Fra i plus della soluzione F5 descritti da Urciuoli c’è il fatto che con F5 Distributed Cloud occorrono poche risorse per la gestione delle applicazioni (intesa come sicurezza, performance e disponibilità), in un contesto di forte mancanza di personale specializzato. Per questo “aziende di settori e dimensioni differenti si avvalgono dei nostri servizi di distributed cloud sia per la parte di performance e disponibilità, sia per la parte di security”.
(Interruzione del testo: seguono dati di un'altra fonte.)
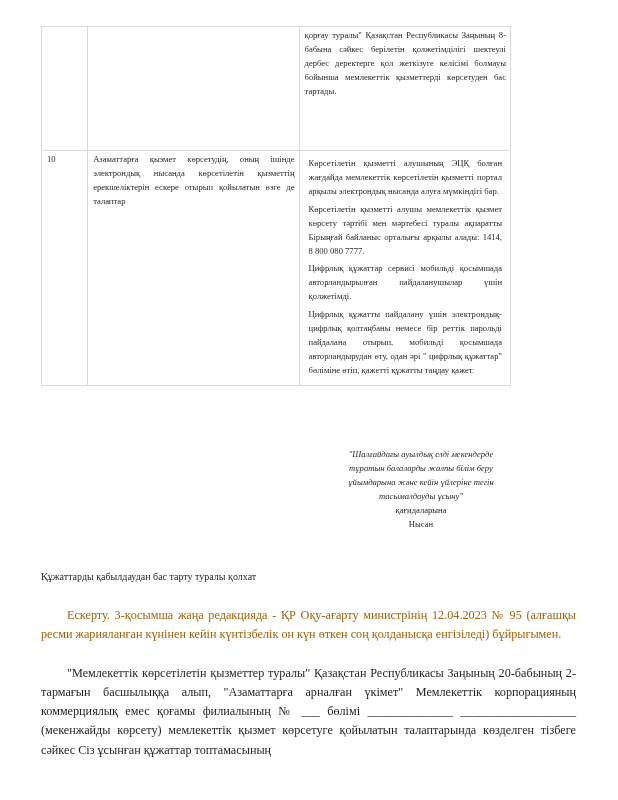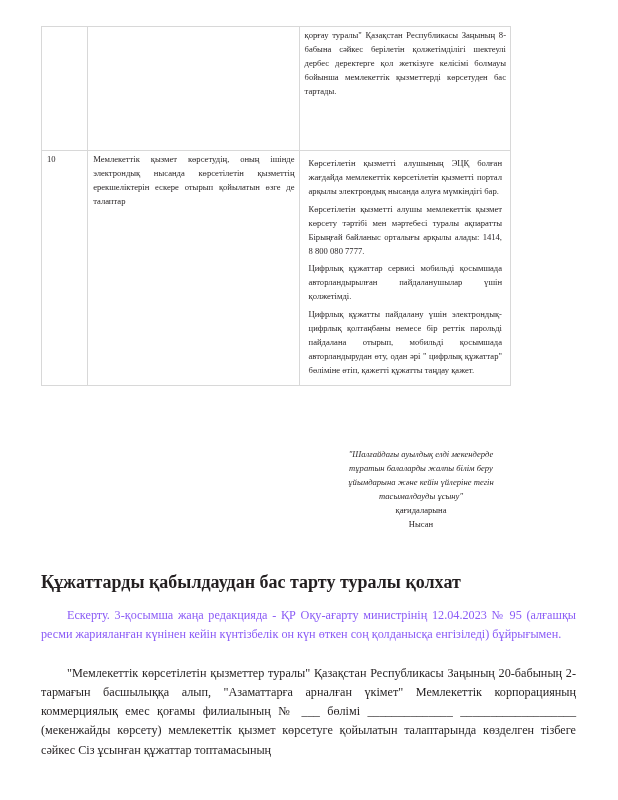--- a/index.html
+++ b/index.html
@@ -68,30 +68,30 @@
   .appendix .plain {
     font-style: normal;
   }
 
   
   .title {
     position: absolute;
     left: 41px;
     top: 570px;
     width: 540px;
-    font-size: 18px;
-    font-weight: bold;
+    font-size: 10px;
+    font-weight: normal;
     line-height: 1.35;
   }
   .note {
     position: absolute;
     left: 41px;
     top: 606px;
     width: 535px;
-    color: #8b5cf6;
+    color: #a16207;
     font-size: 12.2px;
     line-height: 1.52;
     text-align: justify;
     text-justify: inter-word;
     text-indent: 26px;
   }
   .para {
     position: absolute;
     left: 41px;
     top: 664px;
@@ -110,21 +110,21 @@
 
   <table class="doc-table">
     <tbody>
       <tr class="row-first">
         <td class="col-num cell-num"></td>
         <td class="col-mid cell-mid"></td>
         <td class="col-desc cell-desc">қорғау туралы" Қазақстан Республикасы Заңының 8-бабына сәйкес берілетін қолжетімділігі шектеулі дербес деректерге қол жеткізуге келісімі болмауы бойынша мемлекеттік қызметтерді көрсетуден бас тартады.</td>
       </tr>
       <tr>
         <td class="col-num cell-num cell-vmid">10</td>
-        <td class="col-mid cell-mid cell-vmid">Мемлекеттік қызмет көрсетудің, оның ішінде электрондық нысанда көрсетілетін қызметтің ерекшеліктерін ескере отырып қойылатын өзге де талаптар</td>
+        <td class="col-mid cell-mid cell-vmid">Азаматтарға қызмет көрсетудің, оның ішінде электрондық нысанда көрсетілетін қызметтің ерекшеліктерін ескере отырып қойылатын өзге де талаптар</td>
         <td class="col-desc cell-desc">
           <p>Көрсетілетін қызметті алушының ЭЦҚ болған жағдайда мемлекеттік көрсетілетін қызметті портал арқылы электрондық нысанда алуға мүмкіндігі бар.</p>
           <p>Көрсетілетін қызметті алушы мемлекеттік қызмет көрсету тәртібі мен мәртебесі туралы ақпаратты Бірыңғай байланыс орталығы арқылы алады: 1414, 8 800 080 7777.</p>
           <p>Цифрлық құжаттар сервисі мобильді қосымшада авторландырылған пайдаланушылар үшін қолжетімді.</p>
           <p>Цифрлық құжатты пайдалану үшін электрондық-цифрлық қолтаңбаны немесе бір реттік парольді пайдалана отырып, мобильді қосымшада авторландырудан өту, одан әрі " цифрлық құжаттар" бөліміне өтіп, қажетті құжатты таңдау қажет.</p>
         </td>
       </tr>
     </tbody>
   </table>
Altri tipi di clienti preferiscono invece la soluzione F5 perché hanno delle applicazioni i cui contenuti sono differenti a seconda della country e cambiano con altissima frequenza: gestirle come WAF fisici è complesso, “noi offriamo una soluzione di distributed cloud che permette di fare la stessa cosa, ma in maniera versatile, veloce e molto più diretta. Non appena cambia l'applicazione, il nostro distributed cloud sarà in grado di fornire una protezione aggiornata e adeguata” conclude Urciuoli.

Aspettative per il futuro

Secondo Urciuoli il processo di digitalizzazione non è ancora terminato però è profondo e ci sono alcuni Paesi in cui dev’essere fatto con maggiore convinzione, tra cui l'Italia. Questa digitalizzazione porterà a scenari in cui la sicurezza dovrà essere sempre più spinta perché sarà necessario garantire sempre che le applicazioni utilizzate nel mondo digitale per produrre documenti, conservare dati, eccetera, siano sicure. Anche la sicurezza evolverà in questo senso. L’AI diventerà sempre più autonoma nell’implementare automaticamente le policy a seconda delle informazioni che riceve.
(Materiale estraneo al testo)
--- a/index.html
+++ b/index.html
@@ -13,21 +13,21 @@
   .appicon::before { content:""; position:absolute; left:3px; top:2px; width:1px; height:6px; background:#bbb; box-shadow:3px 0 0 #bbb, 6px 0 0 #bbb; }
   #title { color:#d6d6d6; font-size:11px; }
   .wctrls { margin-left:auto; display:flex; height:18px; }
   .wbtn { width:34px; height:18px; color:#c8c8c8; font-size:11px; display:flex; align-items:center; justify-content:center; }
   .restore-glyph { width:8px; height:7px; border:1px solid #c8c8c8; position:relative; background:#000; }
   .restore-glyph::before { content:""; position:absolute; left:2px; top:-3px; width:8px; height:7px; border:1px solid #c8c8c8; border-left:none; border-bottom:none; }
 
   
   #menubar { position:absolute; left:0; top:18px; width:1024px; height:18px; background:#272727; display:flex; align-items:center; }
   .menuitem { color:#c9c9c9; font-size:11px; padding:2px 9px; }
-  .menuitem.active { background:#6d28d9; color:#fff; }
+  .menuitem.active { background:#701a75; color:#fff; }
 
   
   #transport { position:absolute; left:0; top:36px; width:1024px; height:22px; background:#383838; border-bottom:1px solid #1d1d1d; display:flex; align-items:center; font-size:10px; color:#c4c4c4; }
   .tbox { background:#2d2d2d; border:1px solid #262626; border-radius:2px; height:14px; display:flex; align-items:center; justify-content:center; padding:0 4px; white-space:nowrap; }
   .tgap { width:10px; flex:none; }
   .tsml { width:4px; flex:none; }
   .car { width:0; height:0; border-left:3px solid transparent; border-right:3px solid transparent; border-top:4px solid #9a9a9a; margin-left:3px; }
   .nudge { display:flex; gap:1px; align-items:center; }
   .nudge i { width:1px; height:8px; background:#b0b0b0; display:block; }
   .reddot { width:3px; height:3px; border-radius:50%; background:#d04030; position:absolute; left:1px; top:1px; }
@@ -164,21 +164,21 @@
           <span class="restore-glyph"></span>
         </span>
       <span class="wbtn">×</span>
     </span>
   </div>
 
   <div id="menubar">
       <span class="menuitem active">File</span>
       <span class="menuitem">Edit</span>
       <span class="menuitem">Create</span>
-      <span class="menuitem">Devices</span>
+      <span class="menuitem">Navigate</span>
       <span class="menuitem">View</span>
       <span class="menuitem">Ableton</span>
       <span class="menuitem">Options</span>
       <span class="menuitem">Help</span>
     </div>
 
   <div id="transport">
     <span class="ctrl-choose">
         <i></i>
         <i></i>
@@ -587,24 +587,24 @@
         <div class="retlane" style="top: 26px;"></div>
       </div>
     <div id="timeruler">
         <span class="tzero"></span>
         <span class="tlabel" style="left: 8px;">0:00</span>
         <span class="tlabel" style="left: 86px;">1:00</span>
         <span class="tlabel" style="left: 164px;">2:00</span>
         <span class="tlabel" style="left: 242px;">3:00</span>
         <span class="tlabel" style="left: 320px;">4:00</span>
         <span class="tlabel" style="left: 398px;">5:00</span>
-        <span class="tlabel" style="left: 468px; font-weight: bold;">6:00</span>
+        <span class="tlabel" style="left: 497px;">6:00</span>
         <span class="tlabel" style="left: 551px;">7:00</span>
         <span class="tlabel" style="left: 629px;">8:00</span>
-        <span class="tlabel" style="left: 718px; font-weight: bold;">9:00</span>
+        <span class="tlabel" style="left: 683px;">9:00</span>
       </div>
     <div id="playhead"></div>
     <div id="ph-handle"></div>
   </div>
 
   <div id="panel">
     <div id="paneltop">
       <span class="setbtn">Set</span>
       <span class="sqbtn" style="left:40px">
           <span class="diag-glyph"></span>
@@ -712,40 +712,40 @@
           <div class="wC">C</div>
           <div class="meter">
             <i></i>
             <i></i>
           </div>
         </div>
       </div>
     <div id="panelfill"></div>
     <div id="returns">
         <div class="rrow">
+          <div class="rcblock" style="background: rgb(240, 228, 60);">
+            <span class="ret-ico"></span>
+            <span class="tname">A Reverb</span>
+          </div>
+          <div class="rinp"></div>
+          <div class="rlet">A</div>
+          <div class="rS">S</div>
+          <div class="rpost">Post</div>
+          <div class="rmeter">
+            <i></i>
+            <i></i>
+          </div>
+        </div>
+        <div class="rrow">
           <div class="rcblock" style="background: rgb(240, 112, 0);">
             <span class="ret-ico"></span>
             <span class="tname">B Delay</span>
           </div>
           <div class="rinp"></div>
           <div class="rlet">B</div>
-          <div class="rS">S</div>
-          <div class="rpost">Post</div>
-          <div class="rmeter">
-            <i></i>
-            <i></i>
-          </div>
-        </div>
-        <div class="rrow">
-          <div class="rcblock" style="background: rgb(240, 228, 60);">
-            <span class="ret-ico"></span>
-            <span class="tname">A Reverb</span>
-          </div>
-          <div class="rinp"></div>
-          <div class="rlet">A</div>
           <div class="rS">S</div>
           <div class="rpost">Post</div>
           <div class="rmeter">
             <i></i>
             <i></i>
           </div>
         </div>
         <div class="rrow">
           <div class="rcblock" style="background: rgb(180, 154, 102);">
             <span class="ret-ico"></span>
“Avremo minacce che cambieranno dall’oggi al domani e avremo dei sistemi di sicurezza che saranno dotati di intelligenze artificiali specializzate capaci di cambiare rapidamente assetto (e quindi policy) così da poter proteggere il dato, gli accessi indesiderati ai sistemi e alle applicazioni” sostiene Urciuoli. Aumenteranno sia la componente cloud che la componente data center, di pari passo con l'aumentare del volume dei dati e delle informazioni che potremo gestire in maniera digitale.

Secondo Urciuoli anche i data center evolveranno, perché l'uso dell'intelligenza artificiale richiederà GPU e una potenza di elaborazione crescenti. Su questo fronte non è da escludere che l’AI, diventata pervasiva in pochissimo tempo, possa portare alla nascita di grandi centri che affittino ai clienti parte della potenza di elaborazione dei propri sistemi per le attività di AI, considerando che, al momento, solo i grandi player possono permettersi di sostenere l’onerosità di allestimento e manutenzione di un sistema di elaborazione per erogazione di servizi di AI.